ACTIVITY:
After removing every image, reproduce the data exactly as it appears.

EXTRACTED MATERIAL:

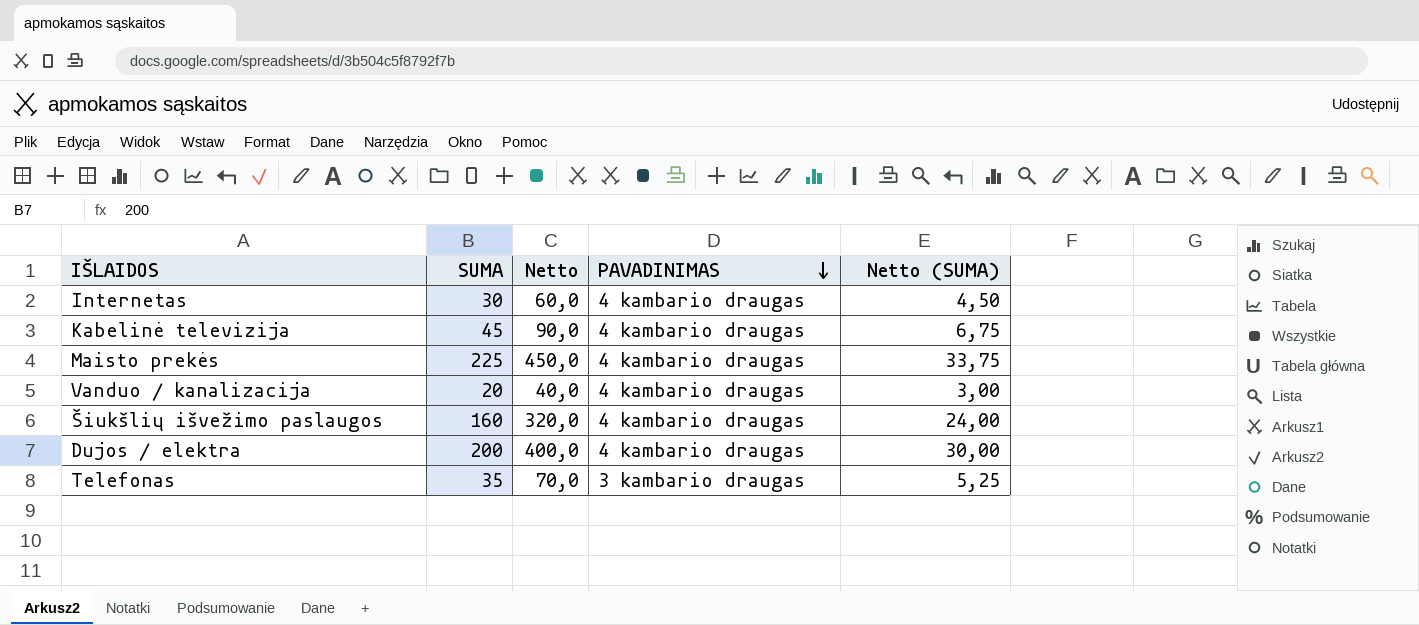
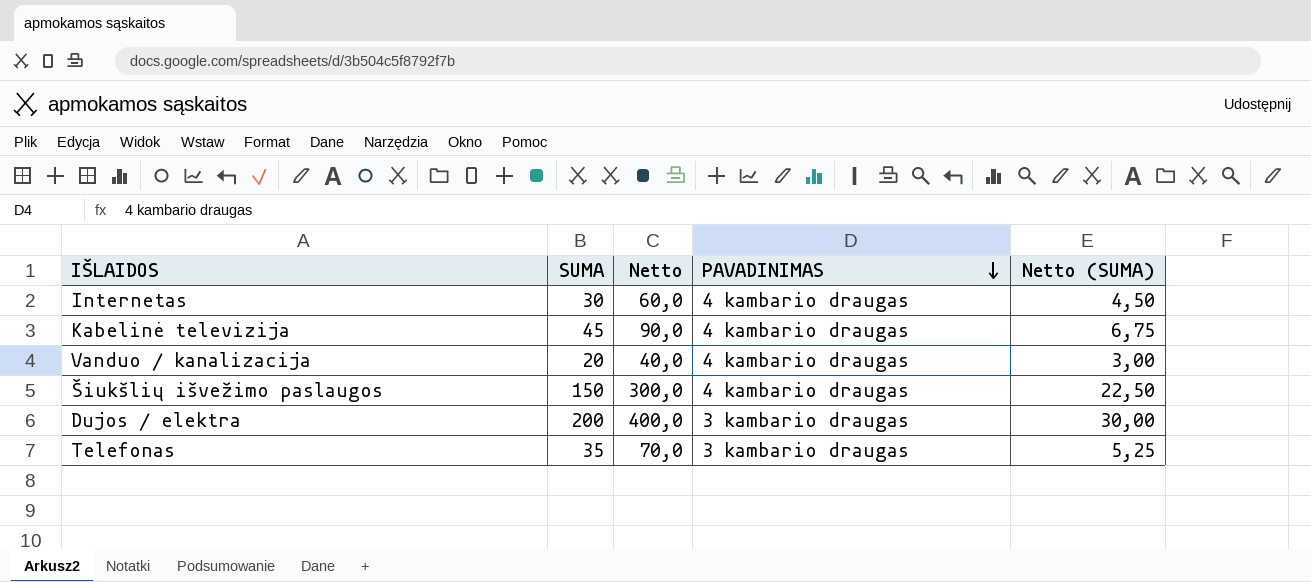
row Maisto prekės: 225 | 450,0 | 4 kambario draugas | 33,75 -> none
Šiukšlių išvežimo paslaugos | SUMA: 160 -> 150
Šiukšlių išvežimo paslaugos | Netto: 320,0 -> 300,0
Šiukšlių išvežimo paslaugos | Netto (SUMA): 24,00 -> 22,50
Dujos / elektra | PAVADINIMAS: 4 kambario draugas -> 3 kambario draugas

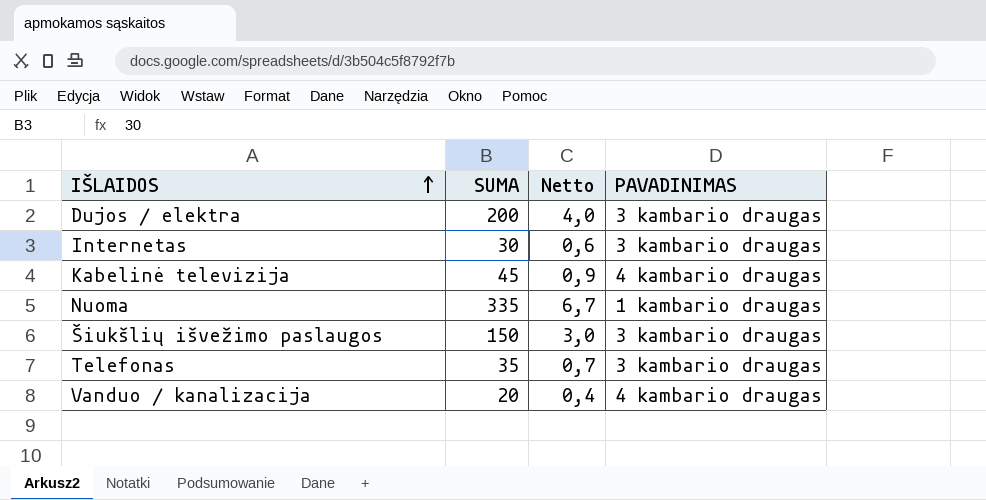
row order: PAVADINIMAS descending -> IŠLAIDOS ascending
column Netto (SUMA) | formula: [SUMA] * 0,15 -> none
column Netto | formula: [SUMA] * 2 -> [SUMA] * 0,02
Internetas | PAVADINIMAS: 4 kambario draugas -> 3 kambario draugas
row Nuoma: none -> 335 | 6,7 | 1 kambario draugas
Šiukšlių išvežimo paslaugos | PAVADINIMAS: 4 kambario draugas -> 3 kambario draugas

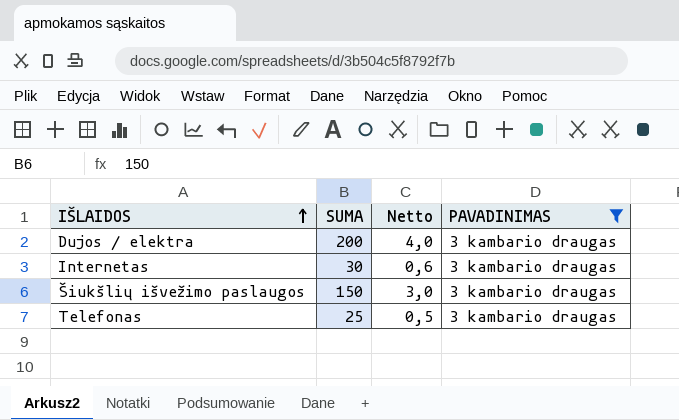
filter: none -> PAVADINIMAS = 3 kambario draugas
Telefonas | SUMA: 35 -> 25
Telefonas | Netto: 0,7 -> 0,5

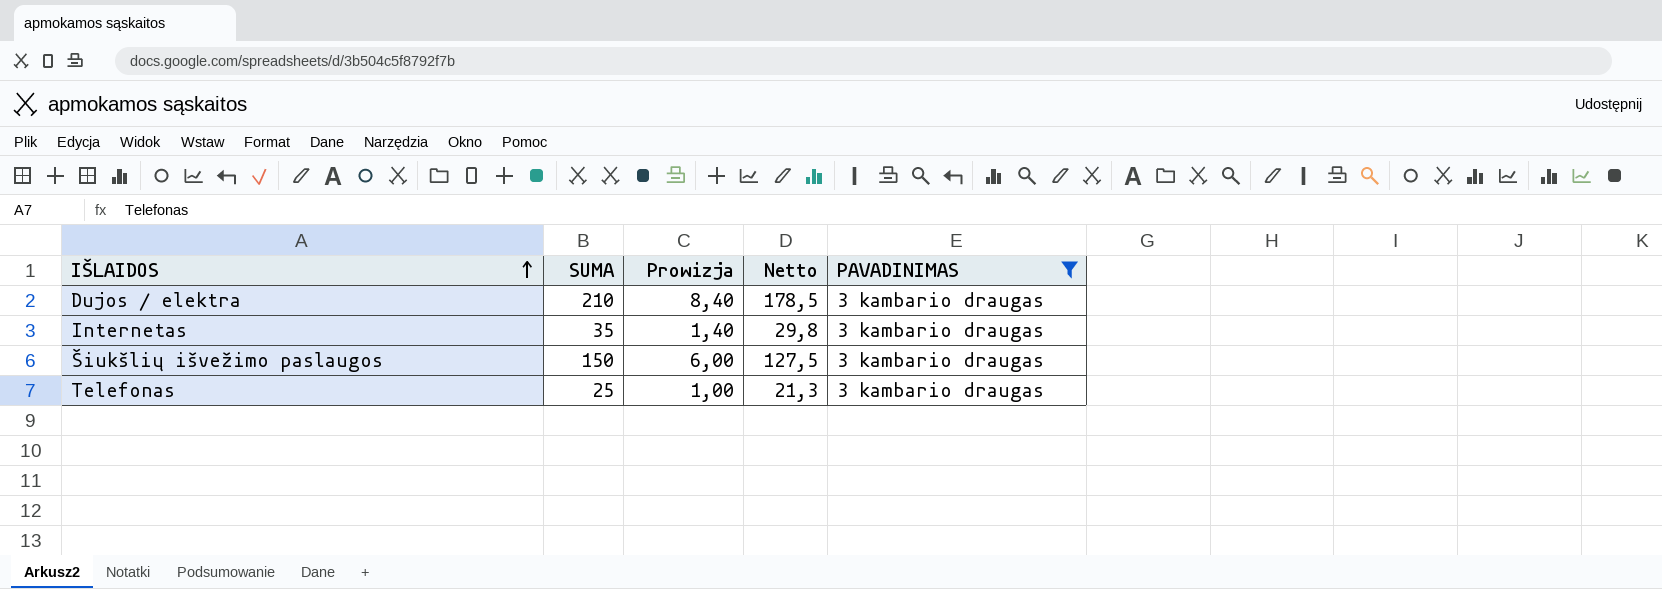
column Prowizja | formula: none -> [SUMA] * 0,04
column Netto | formula: [SUMA] * 0,02 -> [SUMA] * 0,85
Dujos / elektra | SUMA: 200 -> 210
Internetas | SUMA: 30 -> 35

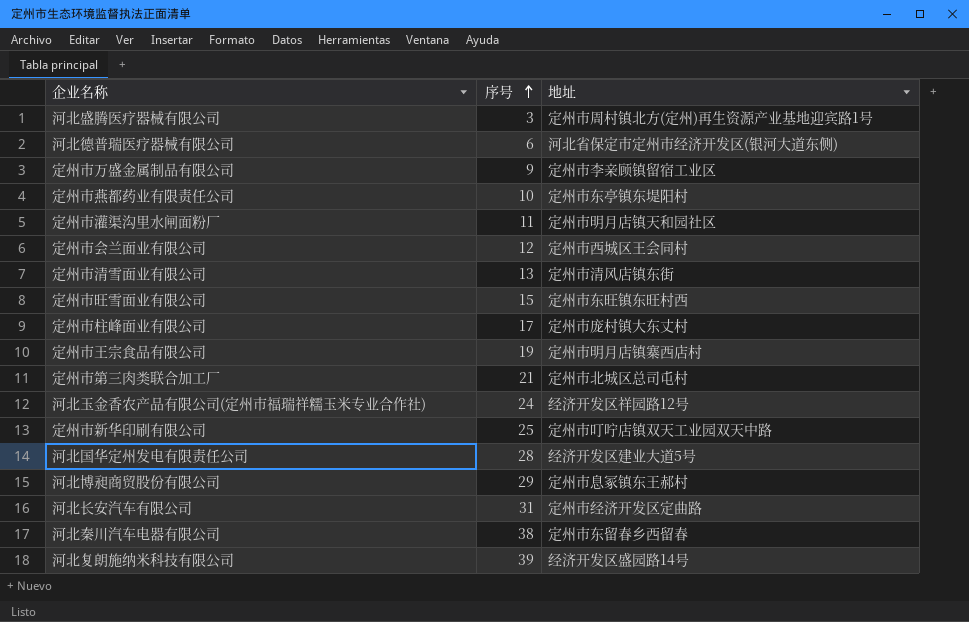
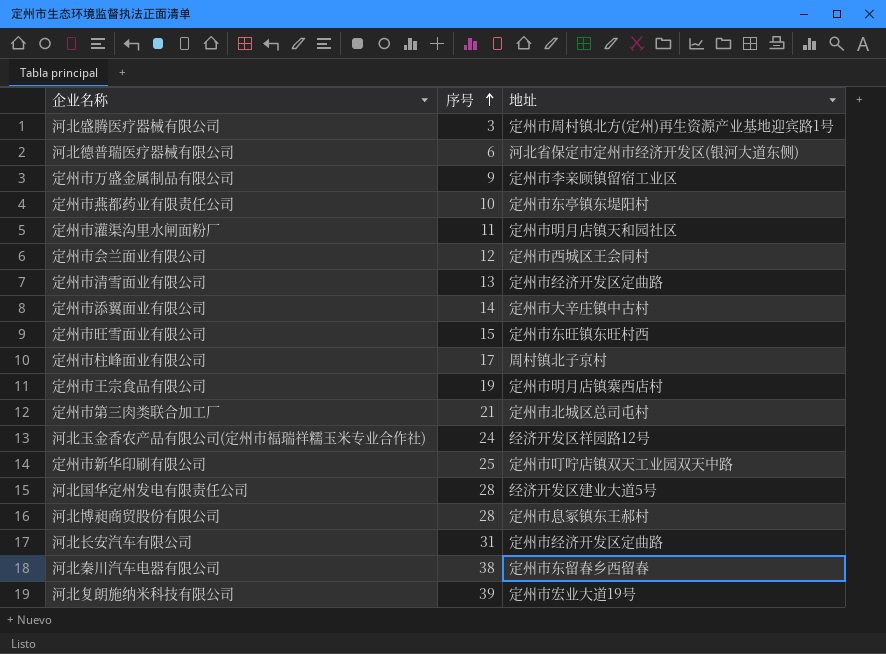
定州市清雪面业有限公司 | 地址: 定州市清风店镇东街 -> 定州市经济开发区定曲路
row 定州市添翼面业有限公司: none -> 14 | 定州市大辛庄镇中古村
定州市柱峰面业有限公司 | 地址: 定州市庞村镇大东丈村 -> 周村镇北子京村
河北博昶商贸股份有限公司 | 序号: 29 -> 28
河北复朗施纳米科技有限公司 | 地址: 经济开发区盛园路14号 -> 定州市宏业大道19号

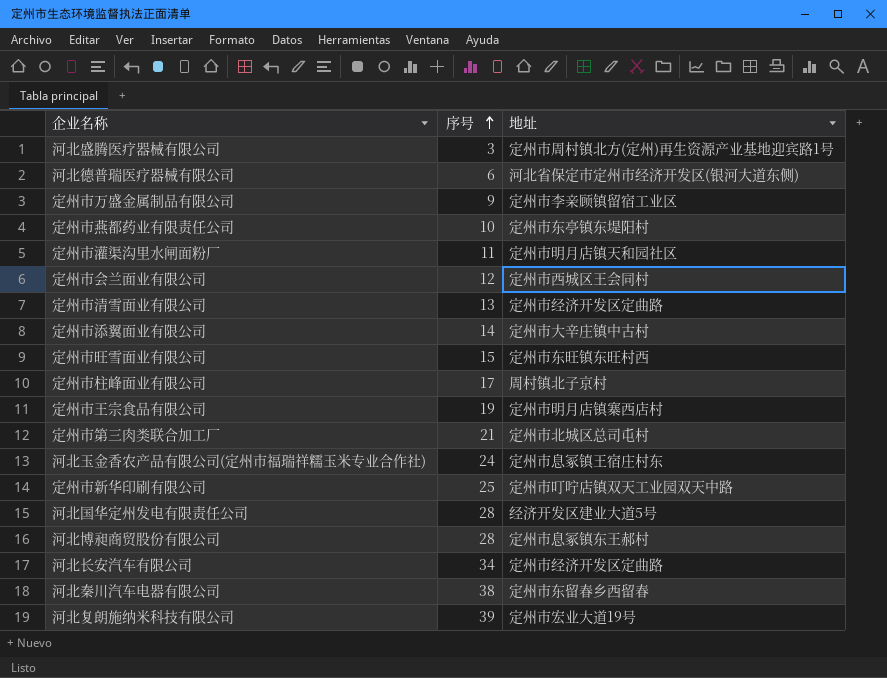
河北玉金香农产品有限公司(定州市福瑞祥糯玉米专业合作社) | 地址: 经济开发区祥园路12号 -> 定州市息冢镇王宿庄村东
河北长安汽车有限公司 | 序号: 31 -> 34

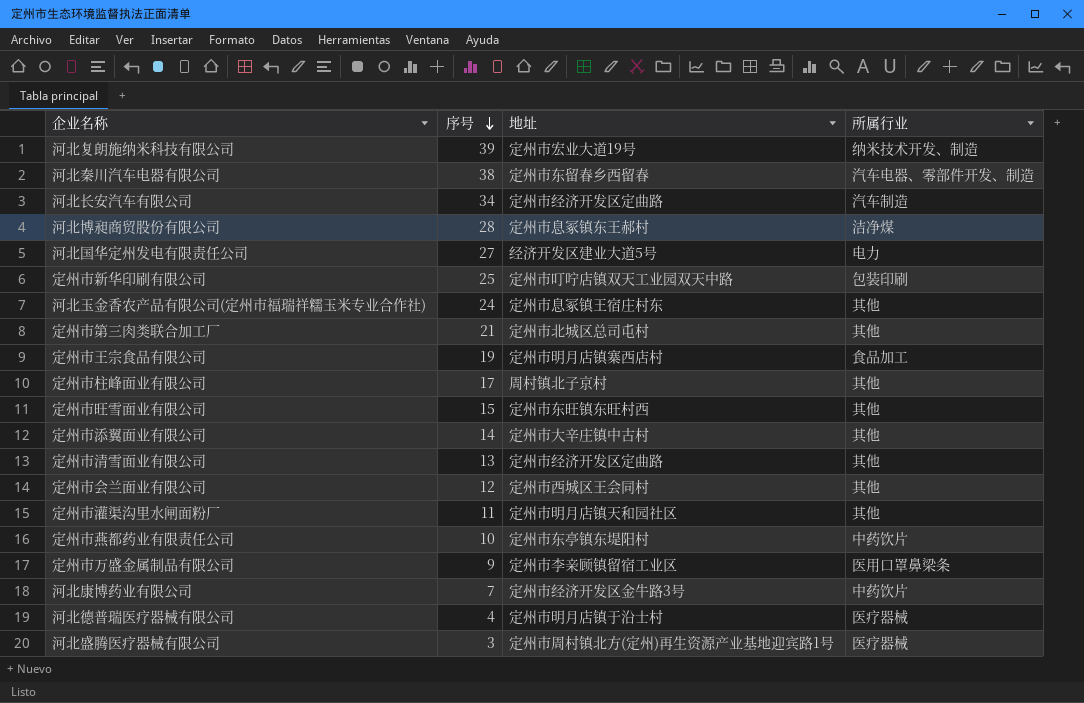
row order: 序号 ascending -> 序号 descending
column 所属行业 | position: none -> 4
河北国华定州发电有限责任公司 | 序号: 28 -> 27
row 河北康博药业有限公司: none -> 7 | 定州市经济开发区金牛路3号 | 中药饮片
河北德普瑞医疗器械有限公司 | 序号: 6 -> 4
河北德普瑞医疗器械有限公司 | 地址: 河北省保定市定州市经济开发区(银河大道东侧) -> 定州市明月店镇于沿士村

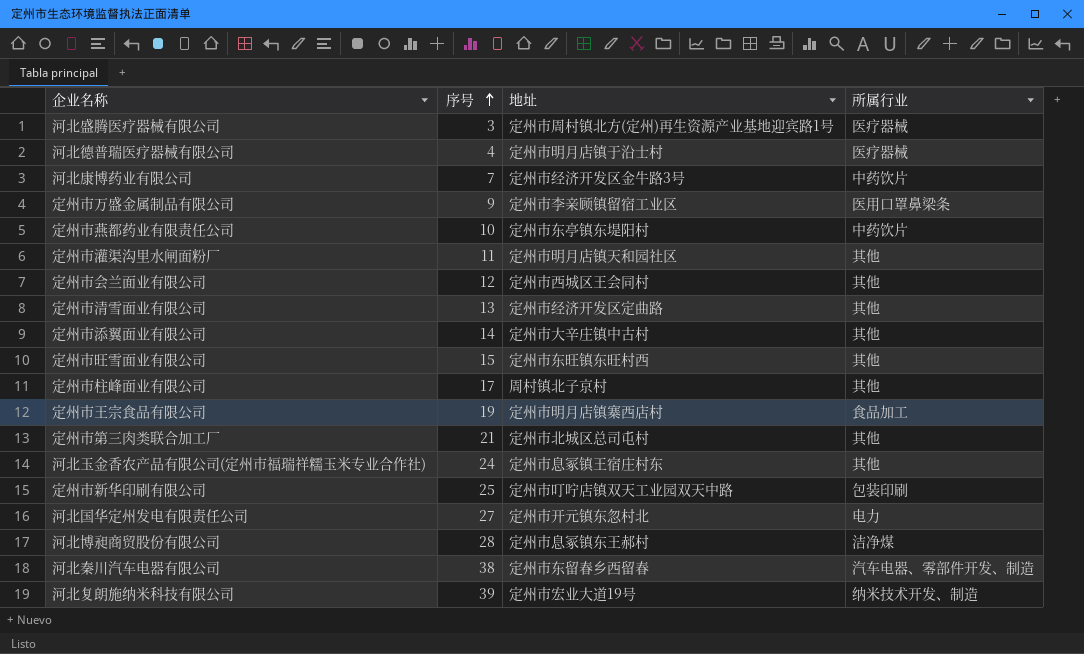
row order: 序号 descending -> 序号 ascending
row 河北长安汽车有限公司: 34 | 定州市经济开发区定曲路 | 汽车制造 -> none
河北国华定州发电有限责任公司 | 地址: 经济开发区建业大道5号 -> 定州市开元镇东忽村北

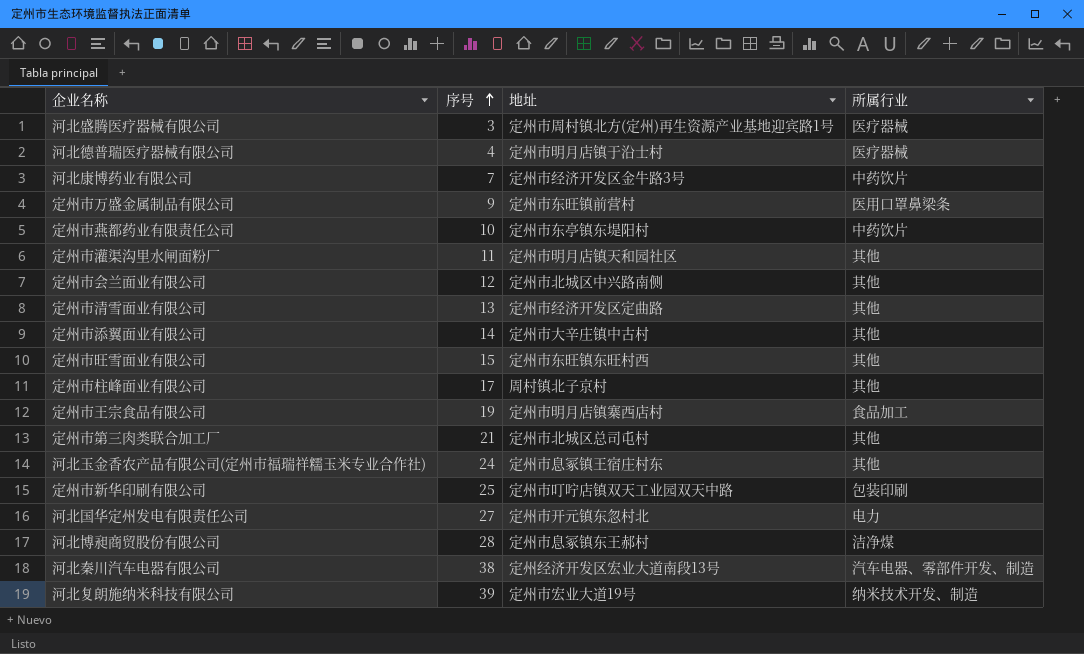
定州市万盛金属制品有限公司 | 地址: 定州市李亲顾镇留宿工业区 -> 定州市东旺镇前营村
定州市会兰面业有限公司 | 地址: 定州市西城区王会同村 -> 定州市北城区中兴路南侧
河北秦川汽车电器有限公司 | 地址: 定州市东留春乡西留春 -> 定州经济开发区宏业大道南段13号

RESULT BELOW:
row Maisto prekės: 225 | 450,0 | 4 kambario draugas | 33,75 -> none
Šiukšlių išvežimo paslaugos | SUMA: 160 -> 150
Šiukšlių išvežimo paslaugos | Netto: 320,0 -> 300,0
Šiukšlių išvežimo paslaugos | Netto (SUMA): 24,00 -> 22,50
Dujos / elektra | PAVADINIMAS: 4 kambario draugas -> 3 kambario draugas

row order: PAVADINIMAS descending -> IŠLAIDOS ascending
column Netto (SUMA) | formula: [SUMA] * 0,15 -> none
column Netto | formula: [SUMA] * 2 -> [SUMA] * 0,02
Internetas | PAVADINIMAS: 4 kambario draugas -> 3 kambario draugas
row Nuoma: none -> 335 | 6,7 | 1 kambario draugas
Šiukšlių išvežimo paslaugos | PAVADINIMAS: 4 kambario draugas -> 3 kambario draugas

filter: none -> PAVADINIMAS = 3 kambario draugas
Telefonas | SUMA: 35 -> 25
Telefonas | Netto: 0,7 -> 0,5

column Prowizja | formula: none -> [SUMA] * 0,04
column Netto | formula: [SUMA] * 0,02 -> [SUMA] * 0,85
Dujos / elektra | SUMA: 200 -> 210
Internetas | SUMA: 30 -> 35

定州市清雪面业有限公司 | 地址: 定州市清风店镇东街 -> 定州市经济开发区定曲路
row 定州市添翼面业有限公司: none -> 14 | 定州市大辛庄镇中古村
定州市柱峰面业有限公司 | 地址: 定州市庞村镇大东丈村 -> 周村镇北子京村
河北博昶商贸股份有限公司 | 序号: 29 -> 28
河北复朗施纳米科技有限公司 | 地址: 经济开发区盛园路14号 -> 定州市宏业大道19号

河北玉金香农产品有限公司(定州市福瑞祥糯玉米专业合作社) | 地址: 经济开发区祥园路12号 -> 定州市息冢镇王宿庄村东
河北长安汽车有限公司 | 序号: 31 -> 34

row order: 序号 ascending -> 序号 descending
column 所属行业 | position: none -> 4
河北国华定州发电有限责任公司 | 序号: 28 -> 27
row 河北康博药业有限公司: none -> 7 | 定州市经济开发区金牛路3号 | 中药饮片
河北德普瑞医疗器械有限公司 | 序号: 6 -> 4
河北德普瑞医疗器械有限公司 | 地址: 河北省保定市定州市经济开发区(银河大道东侧) -> 定州市明月店镇于沿士村

row order: 序号 descending -> 序号 ascending
row 河北长安汽车有限公司: 34 | 定州市经济开发区定曲路 | 汽车制造 -> none
河北国华定州发电有限责任公司 | 地址: 经济开发区建业大道5号 -> 定州市开元镇东忽村北

定州市万盛金属制品有限公司 | 地址: 定州市李亲顾镇留宿工业区 -> 定州市东旺镇前营村
定州市会兰面业有限公司 | 地址: 定州市西城区王会同村 -> 定州市北城区中兴路南侧
河北秦川汽车电器有限公司 | 地址: 定州市东留春乡西留春 -> 定州经济开发区宏业大道南段13号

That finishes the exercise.